[WORK INSTRUCTION] From the line containing "24MM METAL SMOOTH" down to the last line of the material, return those lines verbatim and only those.
⁂
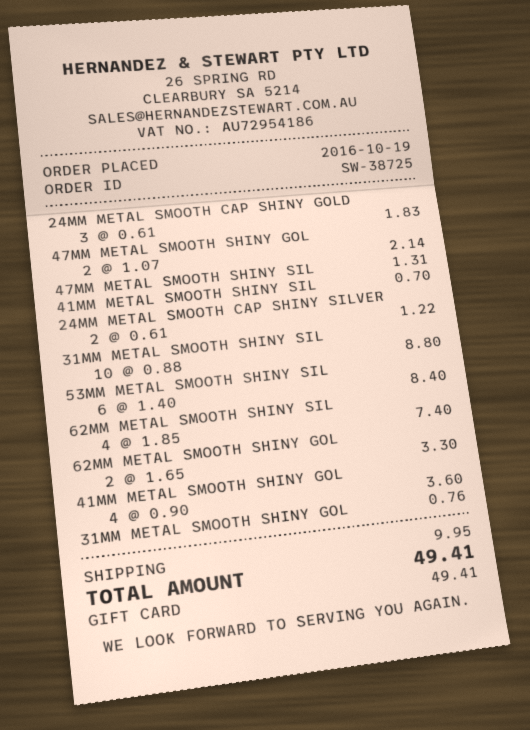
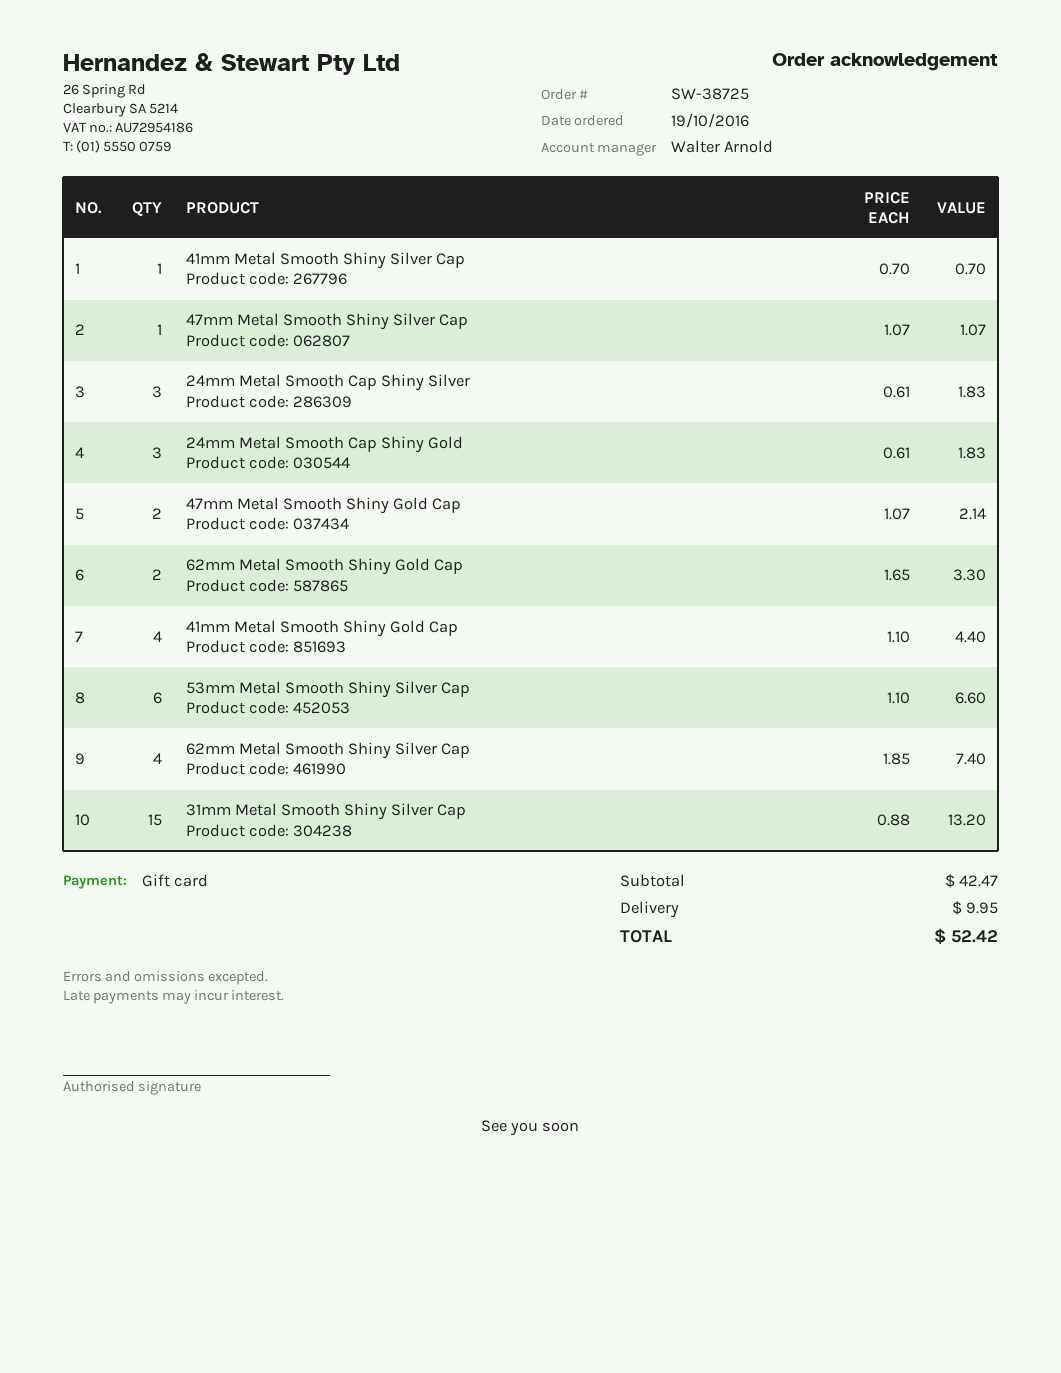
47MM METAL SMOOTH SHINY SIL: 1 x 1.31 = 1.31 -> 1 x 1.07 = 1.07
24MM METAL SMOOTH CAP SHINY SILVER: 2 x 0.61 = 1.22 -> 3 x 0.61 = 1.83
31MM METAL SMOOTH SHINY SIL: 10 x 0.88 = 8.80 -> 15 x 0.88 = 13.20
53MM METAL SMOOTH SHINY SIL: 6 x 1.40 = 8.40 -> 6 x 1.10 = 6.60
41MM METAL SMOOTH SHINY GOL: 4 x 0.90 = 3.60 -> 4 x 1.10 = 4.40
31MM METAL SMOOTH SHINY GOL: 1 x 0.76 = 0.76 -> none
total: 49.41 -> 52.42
⁂
[ANSWER SPACE]
24MM METAL SMOOTH CAP SHINY SILVER: 2 x 0.61 = 1.22 -> 3 x 0.61 = 1.83
31MM METAL SMOOTH SHINY SIL: 10 x 0.88 = 8.80 -> 15 x 0.88 = 13.20
53MM METAL SMOOTH SHINY SIL: 6 x 1.40 = 8.40 -> 6 x 1.10 = 6.60
41MM METAL SMOOTH SHINY GOL: 4 x 0.90 = 3.60 -> 4 x 1.10 = 4.40
31MM METAL SMOOTH SHINY GOL: 1 x 0.76 = 0.76 -> none
total: 49.41 -> 52.42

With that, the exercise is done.